EXERCISE: Retype nothing except the lines below from the one with "total: 3734.41 -> 3850.91" through the one with "Spigen - Case", exactly, with images left out.

MATERIAL FOR THIS TASK:
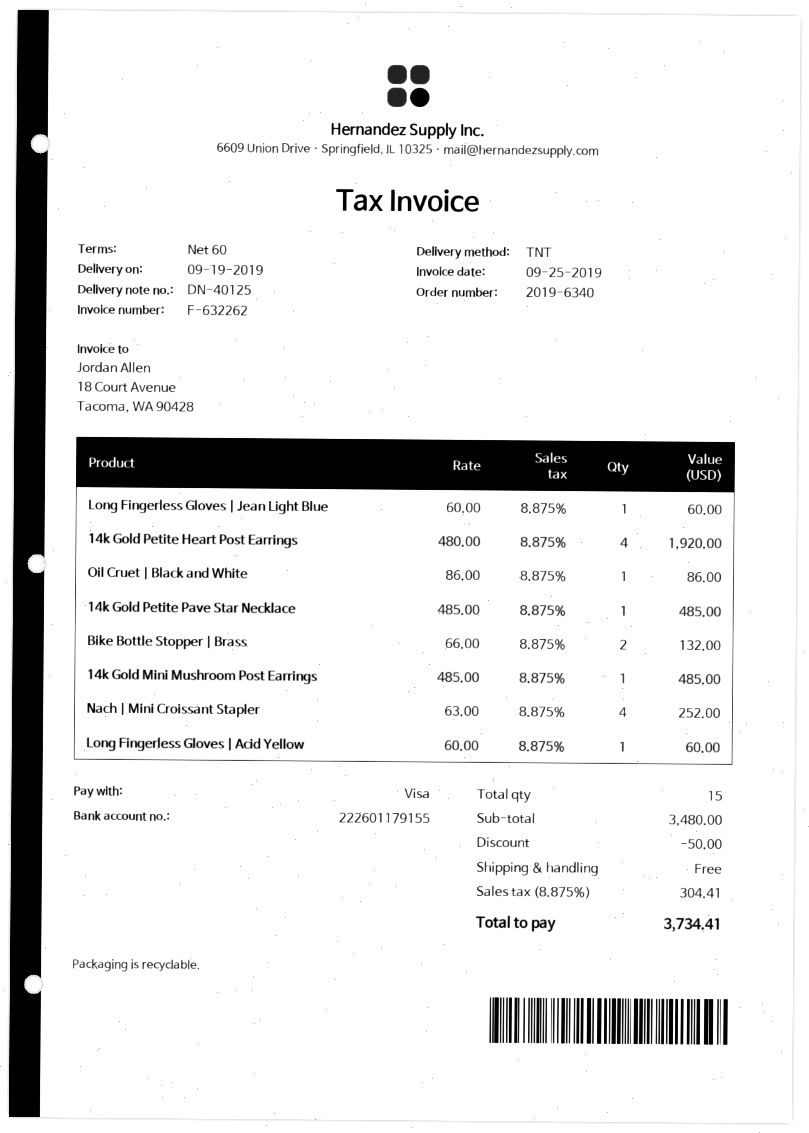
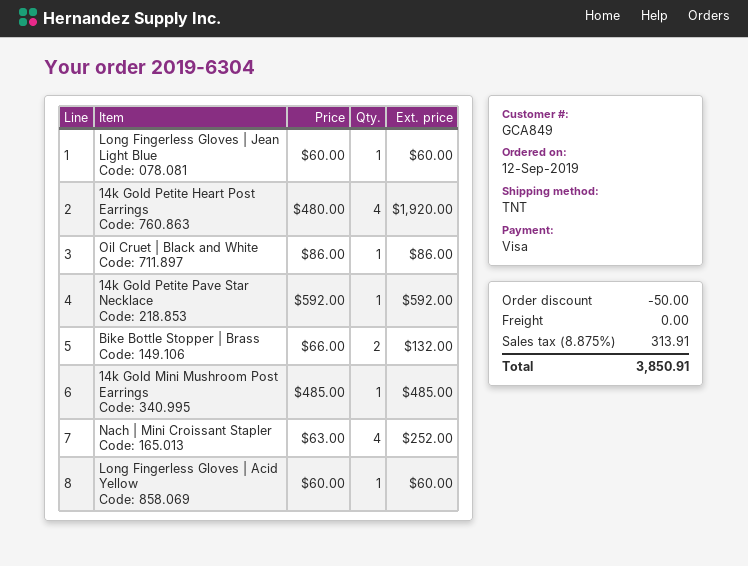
order number: 2019-6340 -> 2019-6304
14k Gold Petite Pave Star Necklace: 1 x 485.00 = 485.00 -> 1 x 592.00 = 592.00
tax: 8.875% = 304.41 -> 8.875% = 313.91
total: 3734.41 -> 3850.91

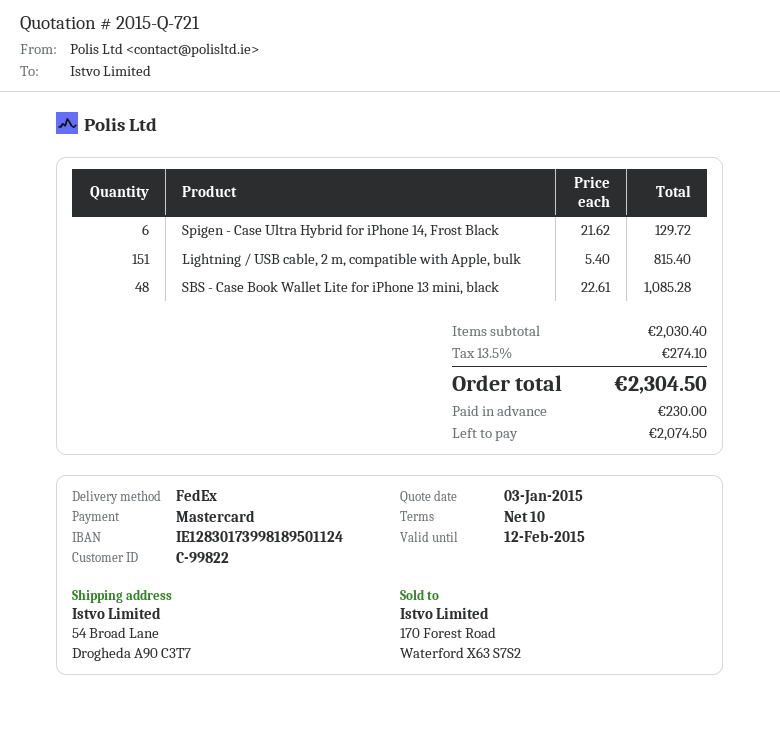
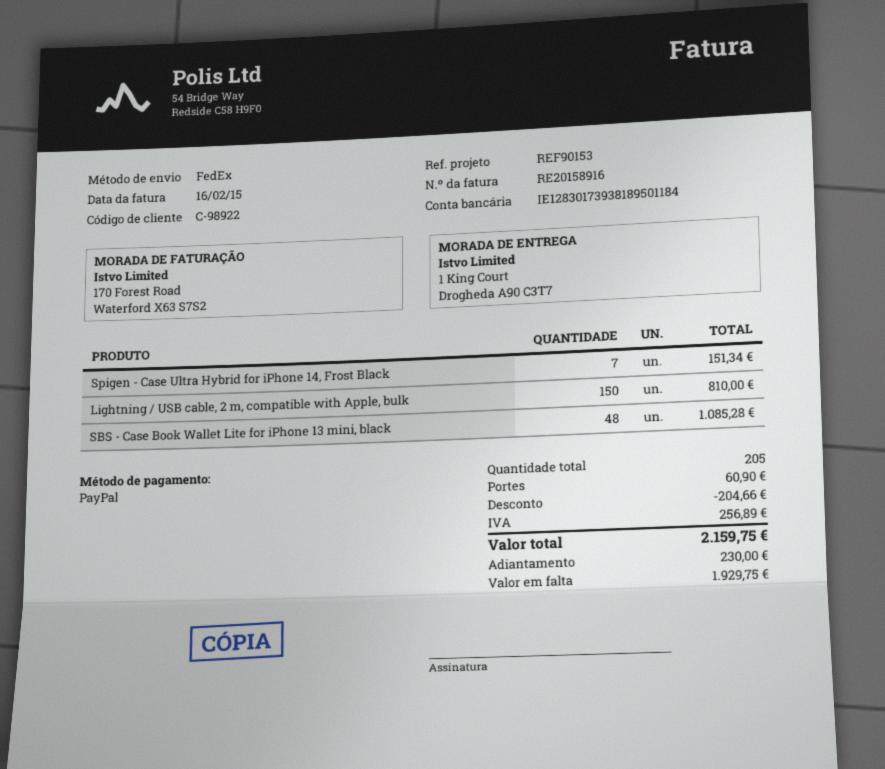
customer number: C-99822 -> C-98922
payment method: Mastercard -> PayPal
bank account: IE12830173998189501124 -> IE12830173938189501184
ship to: 54 Broad Lane, Drogheda A90 C3T7 -> 1 King Court, Drogheda A90 C3T7
Spigen - Case Ultra Hybrid for iPhone 14, Frost Black: 6 for 129.72 -> 7 for 151.34
Lightning / USB cable, 2 m, compatible with Apple, bulk: 151 for 815.40 -> 150 for 810.00
discount: none -> 204.66
shipping: none -> 60.90
tax: 274.10 -> 256.89
total: 2304.50 -> 2159.75
balance: 2074.50 -> 1929.75

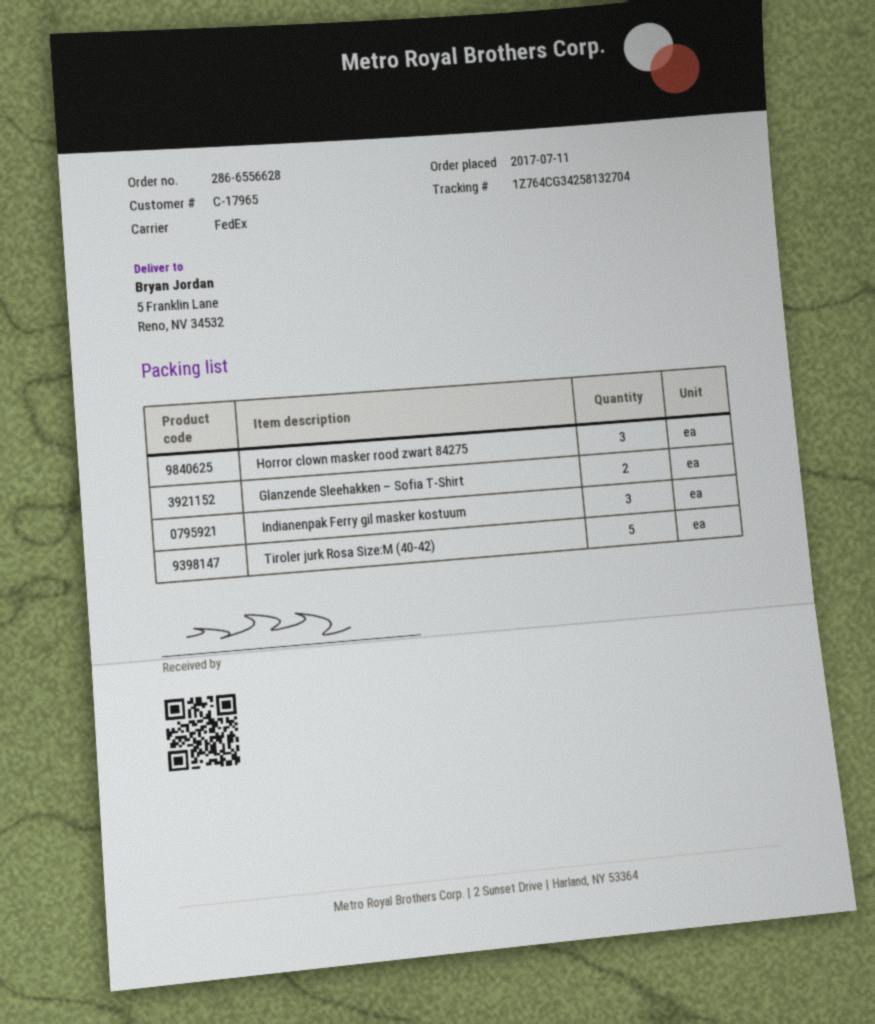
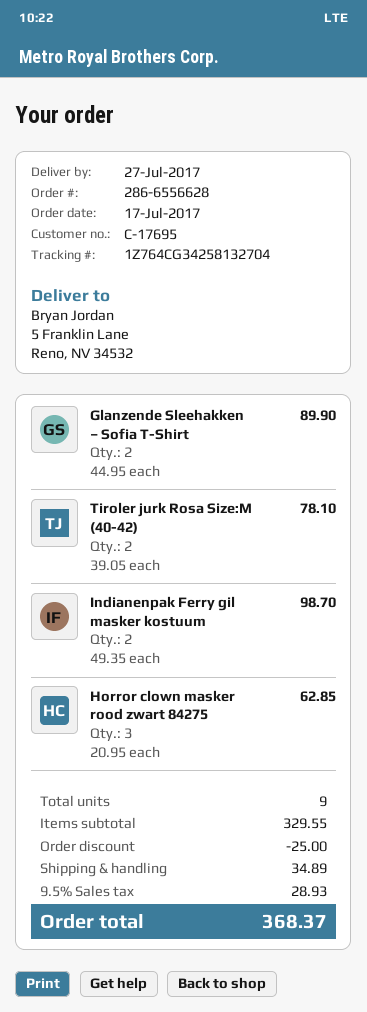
order date: 2017-07-11 -> 2017-07-17
customer number: C-17965 -> C-17695
Indianenpak Ferry gil masker kostuum: 3 -> 2
Tiroler jurk Rosa Size:M (40-42): 5 -> 2

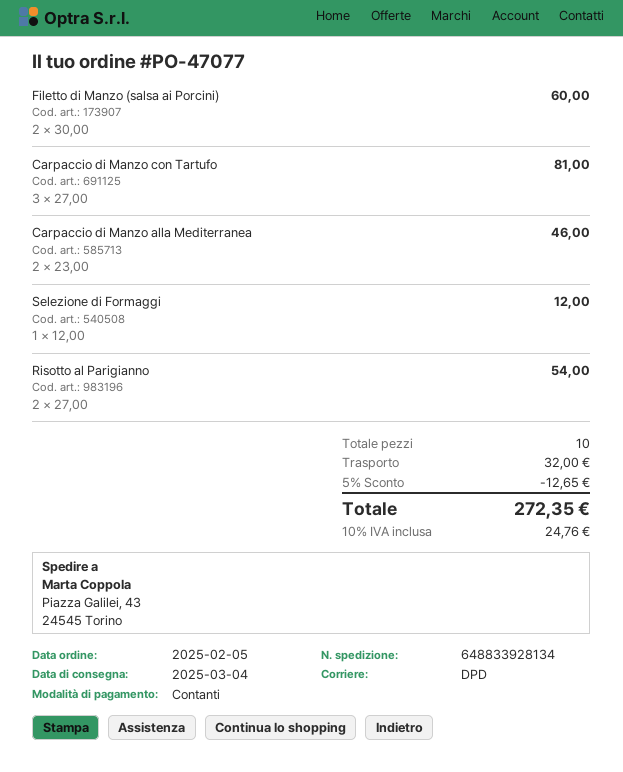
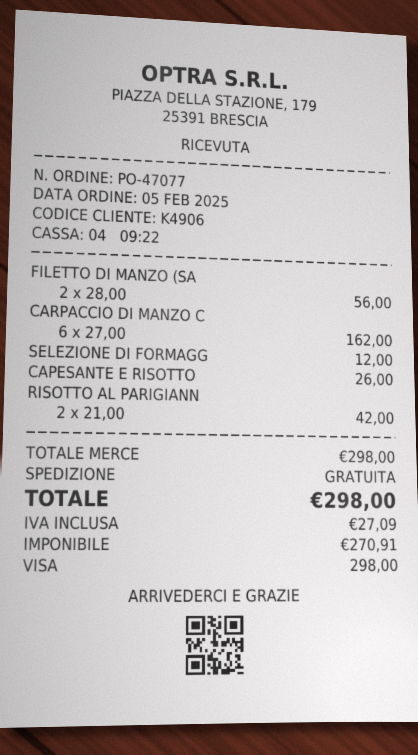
payment method: cash -> Visa
Filetto di Manzo (salsa ai Porcini): 2 x 30.00 = 60.00 -> 2 x 28.00 = 56.00
Carpaccio di Manzo con Tartufo: 3 x 27.00 = 81.00 -> 6 x 27.00 = 162.00
Carpaccio di Manzo alla Mediterranea: 2 x 23.00 = 46.00 -> none
Risotto al Parigianno: 2 x 27.00 = 54.00 -> 2 x 21.00 = 42.00
CAPESANTE E RISOTTO: none -> 1 x 26.00 = 26.00
discount: 5% = 12.65 -> none
shipping: 32.00 -> 0.00
tax: 24.76 -> 27.09
total: 272.35 -> 298.00

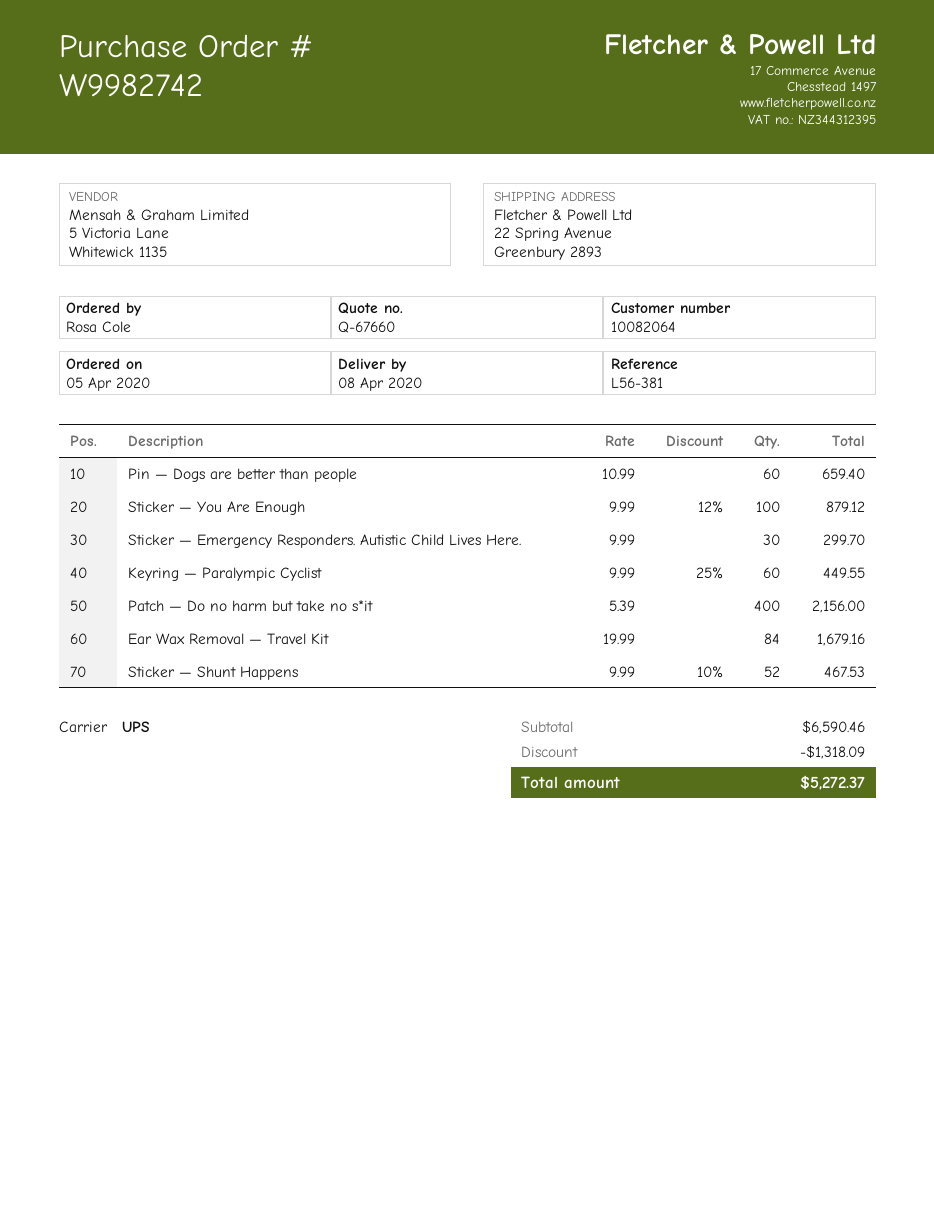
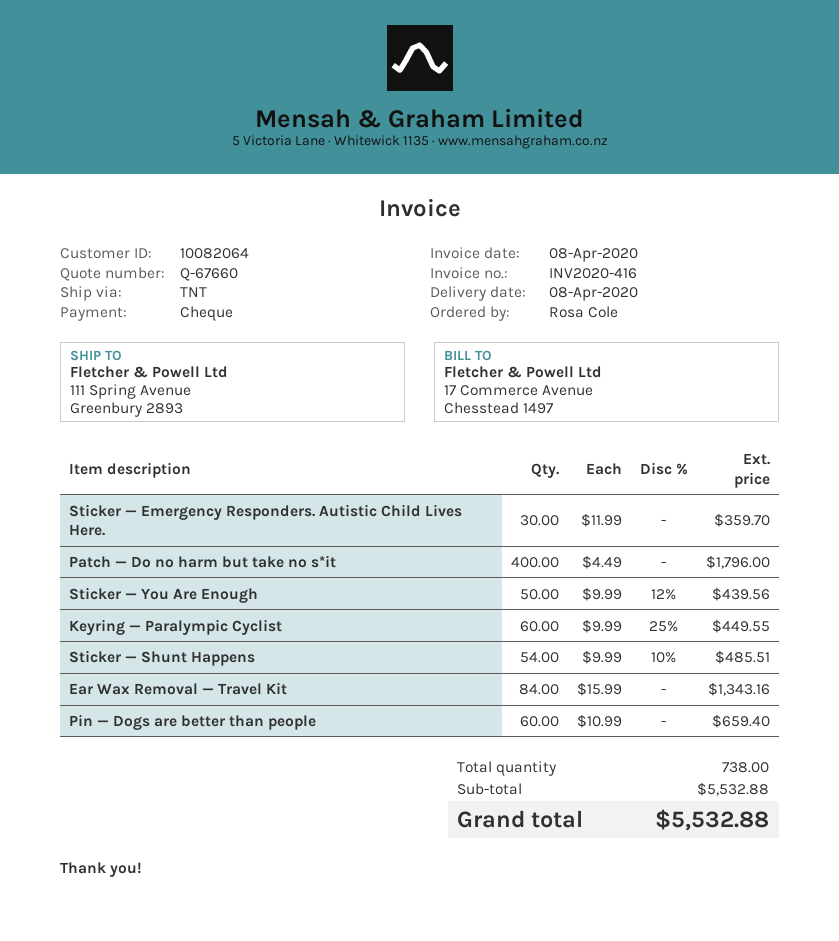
shipping method: UPS -> TNT
ship to: 22 Spring Avenue, Greenbury 2893 -> 111 Spring Avenue, Greenbury 2893
Sticker — You Are Enough: 100 x 9.99 - 12% = 879.12 -> 50 x 9.99 - 12% = 439.56
Sticker — Emergency Responders. Autistic Child Lives Here.: 30 x 9.99 = 299.70 -> 30 x 11.99 = 359.70
Patch — Do no harm but take no s*it: 400 x 5.39 = 2156.00 -> 400 x 4.49 = 1796.00
Ear Wax Removal — Travel Kit: 84 x 19.99 = 1679.16 -> 84 x 15.99 = 1343.16
Sticker — Shunt Happens: 52 x 9.99 - 10% = 467.53 -> 54 x 9.99 - 10% = 485.51
subtotal: 6590.46 -> 5532.88
discount: 1318.09 -> none
total: 5272.37 -> 5532.88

ANSWER SPACE:
total: 3734.41 -> 3850.91

customer number: C-99822 -> C-98922
payment method: Mastercard -> PayPal
bank account: IE12830173998189501124 -> IE12830173938189501184
ship to: 54 Broad Lane, Drogheda A90 C3T7 -> 1 King Court, Drogheda A90 C3T7
Spigen - Case Ultra Hybrid for iPhone 14, Frost Black: 6 for 129.72 -> 7 for 151.34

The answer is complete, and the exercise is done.